- Born: Simon David Cranstoun October 1971 (age 54) Caterham, Surrey, England
- Genres: Rock and roll; rockabilly; R&B; ska; soul;
- Occupation: Singer

= Si Cranstoun =

English singer (born 1971)

Simon David Cranstoun (born October 1971) is an English singer who spent many years as a busker on the streets of London and performed in the Dualers, a ska band he formed with his brother Tyber, before becoming better known as a composer and singer of music influenced by 1950s and 1960s rock and roll and rhythm and blues.

==Life==
Simon Cranstoun was born in Caterham, Surrey.

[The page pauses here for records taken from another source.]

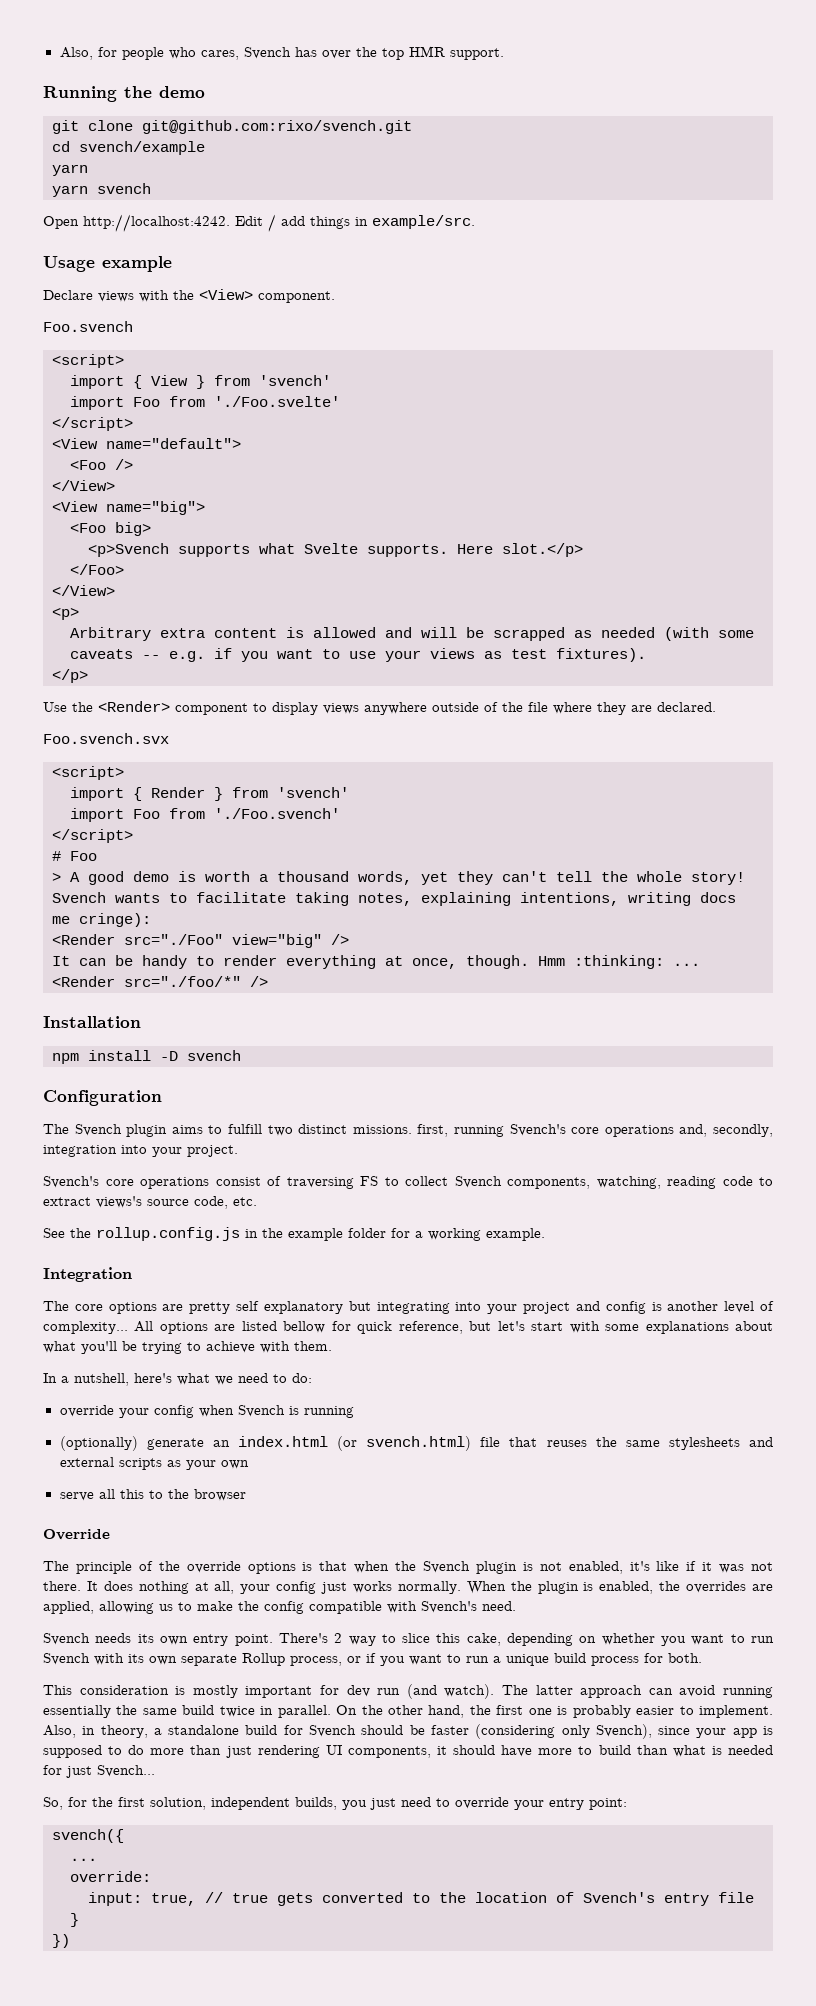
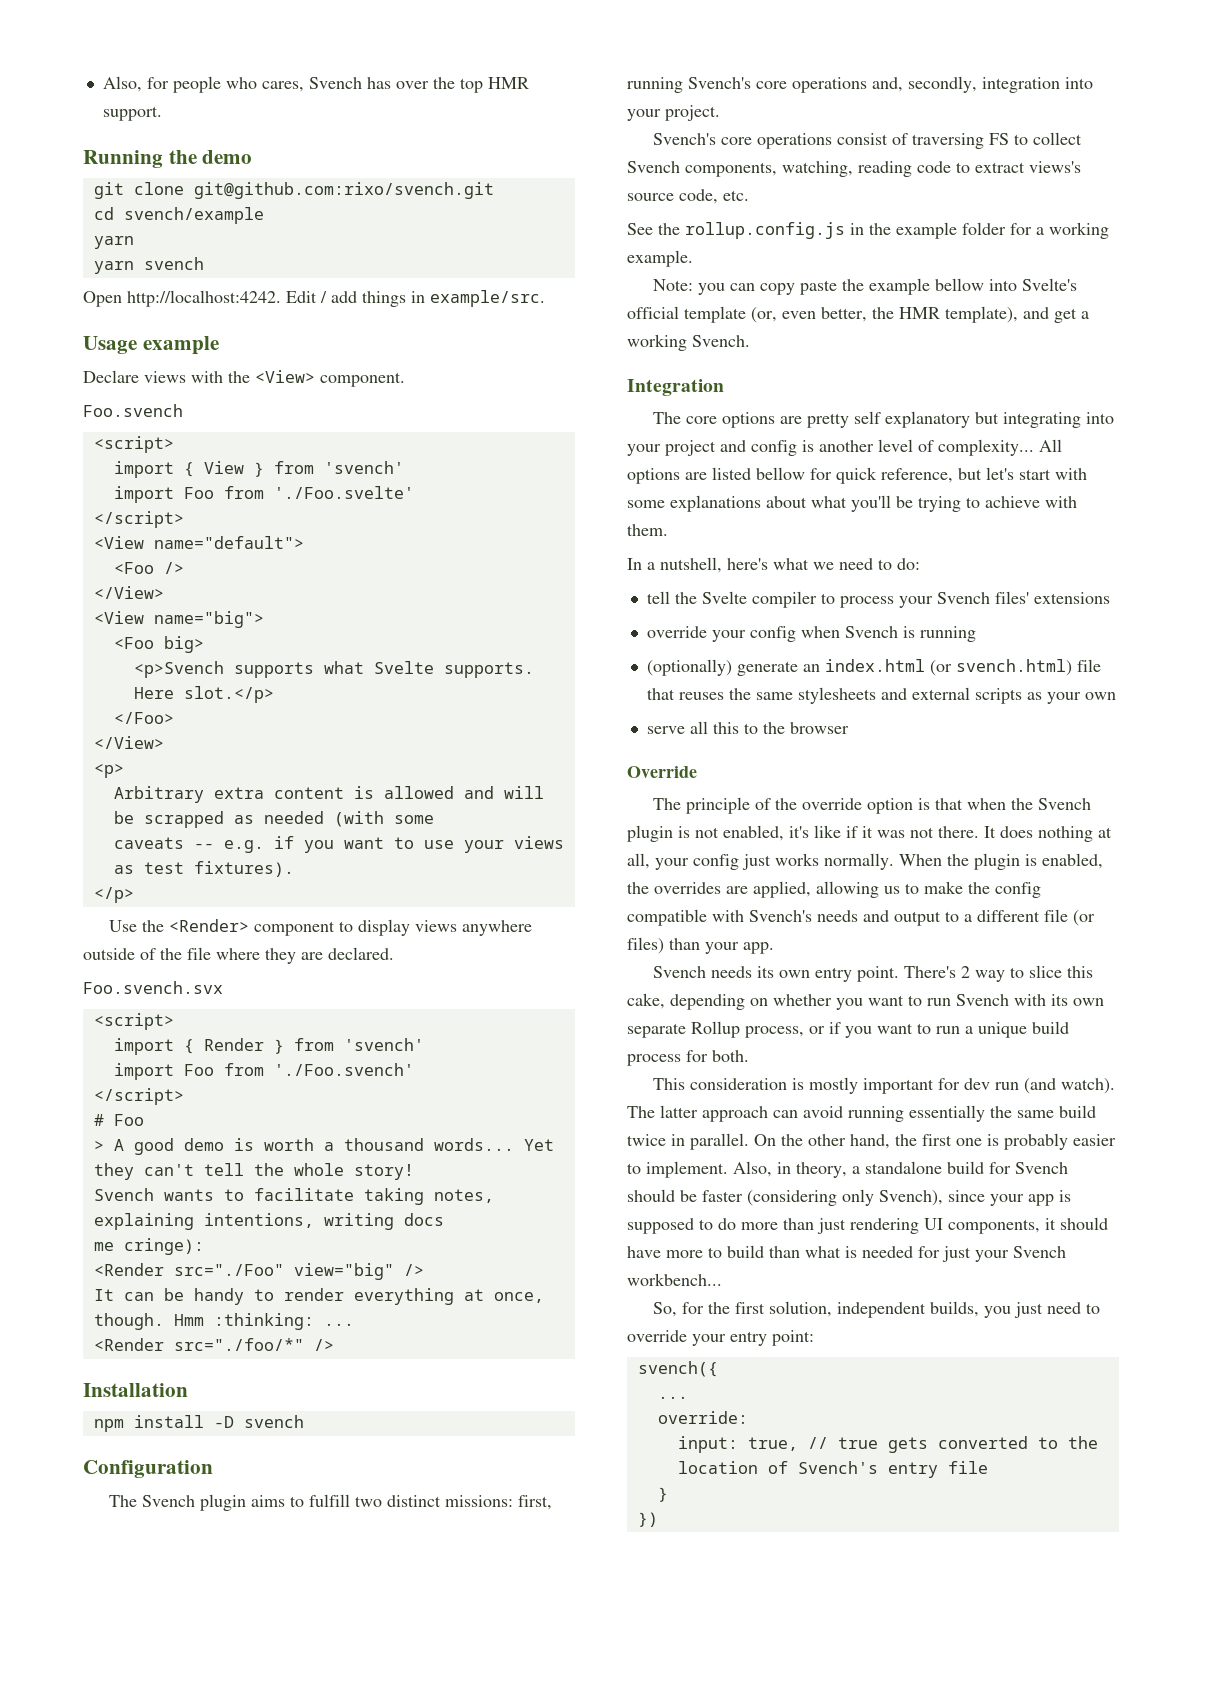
[358,871,448,885] words, yet -> [433,1138,554,1151] words... Yet
[352,1125,412,1134] missions. -> [445,1495,514,1507] missions:
(545, 1234) none -> [653,278,1078,295] [627,306,1089,323] [627,334,750,351] // Note: you can copy paste the example bellow into Svelte's official template (or, even better, the HMR template), and get a working Svench.
(312, 1378) none -> [646,591,1110,608] // tell the Svelte compiler to process your Svench files' extensions
[247,1562,296,1574] options -> [867,798,914,814] option
[482,1601,516,1611] need. -> [817,909,1095,926] [627,937,774,954] needs and output to a different file (or files) than your app.
[97,1765,155,1777] Svench... -> [975,1246,1066,1262] [627,1273,722,1286] your Svench workbench...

His father, Bill Cranstoun, promoted Jamaican music in the 1960s. Si also loved 1950s and 1960s rock and roll and R&B music. Because he knew so many songs, he was chosen as singer for his high school band. He began to write songs at the age of 16. Cranstoun and his brother Tyber formed the Dualers, a ska band. Cranstoun spent twenty years as a street busker in London, and once was given 30p by Prime Minister Tony Blair.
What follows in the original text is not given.